Nov 5, 2017 at 9:55 PM | Registered Commentertomo

tomo, they are a no-brainer if housing developments are adjacent to industrial processes, producing a lot of heat that would otherwise go to waste. It also helps if residents have minimal ability to tamper with heat settings, or complain about reliability issues. The Communist Eastern Block loved them.

Heat losses from the long lengths of distribution pipework could be high, and Crocidolite was very cost effective. This is more commonly known as Blue Asbestos. The cost of maintaining anything encased with Blue Asbestos became prohibitive.

The Green Blob oppose burning of household waste, and homeowners do not want to live next to an incinerator. Industrial processes requiring a lot of heat are not economic within the EU, so have been exported to the Far East, which is too far away to send the surplus heat back again.

There is insufficient heat beneath the ground of the UK to make it worthwhile to "Recover" for District Heating Systems. Where there is a cooling tower, there is surplus heat being wasted. Where are they going to get unwanred heat from? Solar?

How is The Eden Project?

Nov 5, 2017 at 10:40 PM | Unregistered Commentergolf charlie

@gc

as an aside ... burning household waste ...

- locally the pretty small town of Bradford on Avon , past winner of the Daily Telegraph "best place to live in England" and the London equity release hotspot of Frome just down the road are suffused with provincial preciousness and a plague of active greenies and anti-frackers (no shale here isn't a handicap to placard waving nitwits)

As the nights draw in it's obvious in the posher parts of those towns town that some of those "zero carbon" £1000+ designer woodstoves are being re-purposed to burn .... household waste.

Nov 5, 2017 at 11:32 PM | Registered Commentertomo

Nov 5, 2017 at 11:32 PM | tomo

I have found that free paper for lighting a wood burner is regularly posted through the letter box. Even more is available if you ask for free information packs about recycling, renewable energy etc, and it gets delivered.

Nov 6, 2017 at 12:09 AM | Unregistered Commentergolf charlie

tomo, my wife's (large) village has just installed two large thermal storage tanks fed from underground by two deep wells - this is to heat the municipal buildings (probably oil heated before). With the added benefit of now being able to build a swimming pool for the village (a positive side effect.)

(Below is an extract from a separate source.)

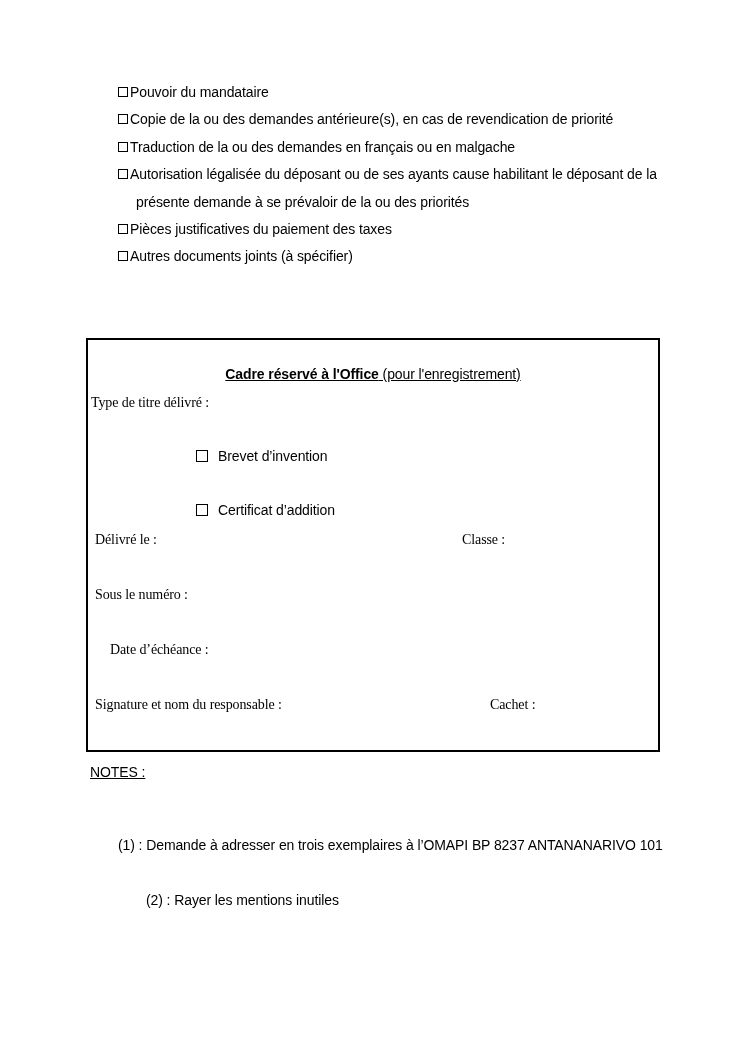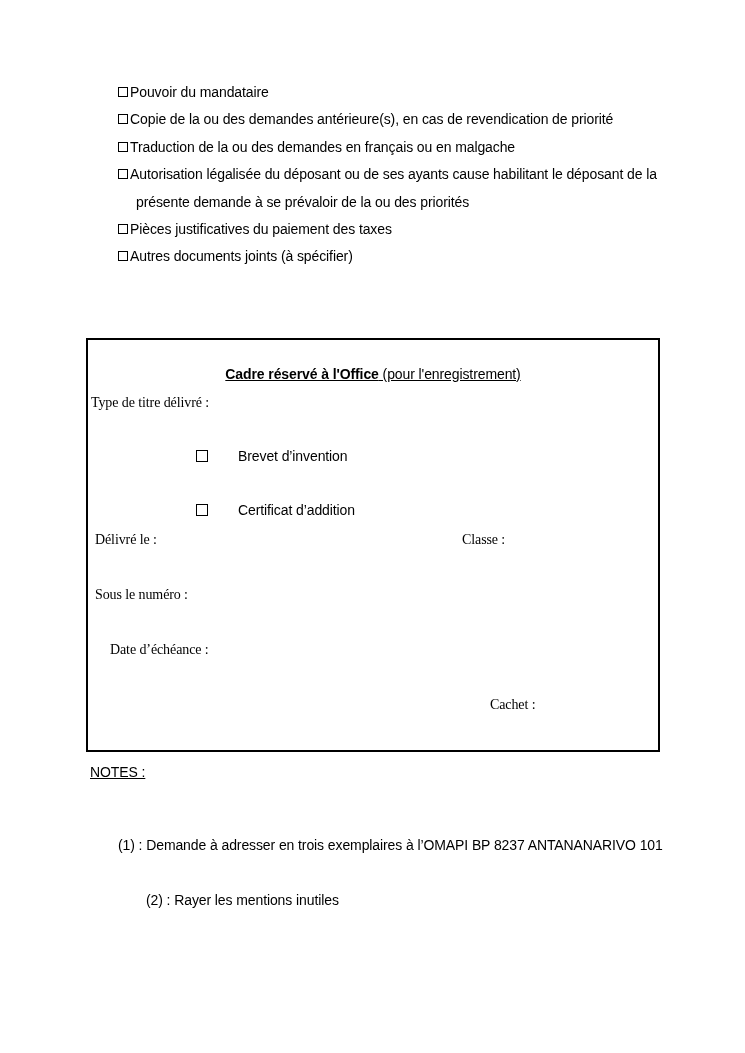"Brevet d’invention" .opt-row { gap: 20px -> none }
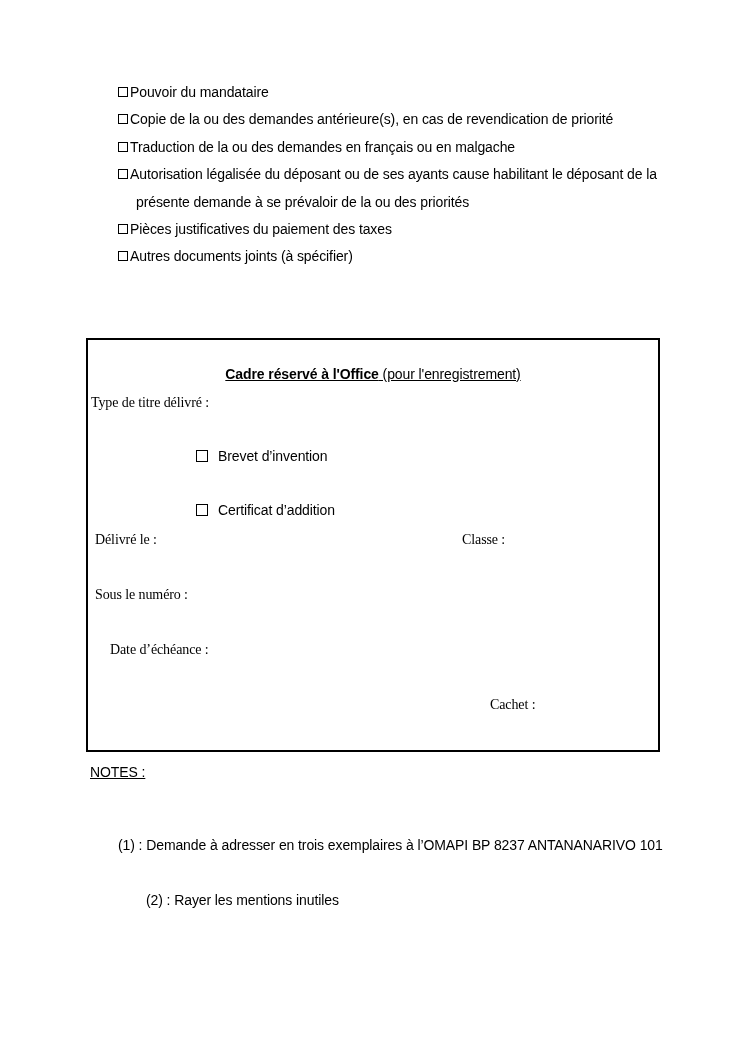"Signature et nom du responsable" div.lbl { html: none -> <div>Signature et nom du responsable :</div> }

However, this was achieved only with large EU grants. And the village sits in an old sea basin (1000km now from the sea) where if you sink a well anywhere in the mostly sandy (rock free) soil you'll get a geyser effect after going down 20 or 30 metres.

They also run one of the largest solar farms in the country, paid for by the EU. However, the power they generate offsets the heat pumps. People forget that heat pumps require a lot of energy (just a fridge in reverse), last time I looked they use up at least 60-70% of the energy they generate, sometimes more.

They also have wonderful new cycle paths to nowhere... paid for by the EU.

If you don't ask you don't get.

Nov 6, 2017 at 5:49 AM | Unregistered CommenterJiminy Cricket

@GolfCharlie
"No Brainer" often seems like a logical fallacy

Nov 6, 2017 at 11:23 AM | Registered Commenterstewgreen

Someone said that Ground Source Heat pumps are pretty good
I think it was @Tomo who quoted OU research.
I want to believe in green things, but these days I am inclined to disbelieve anything green.
I think hydro is fine, pumped storage ..not buying stuff etc.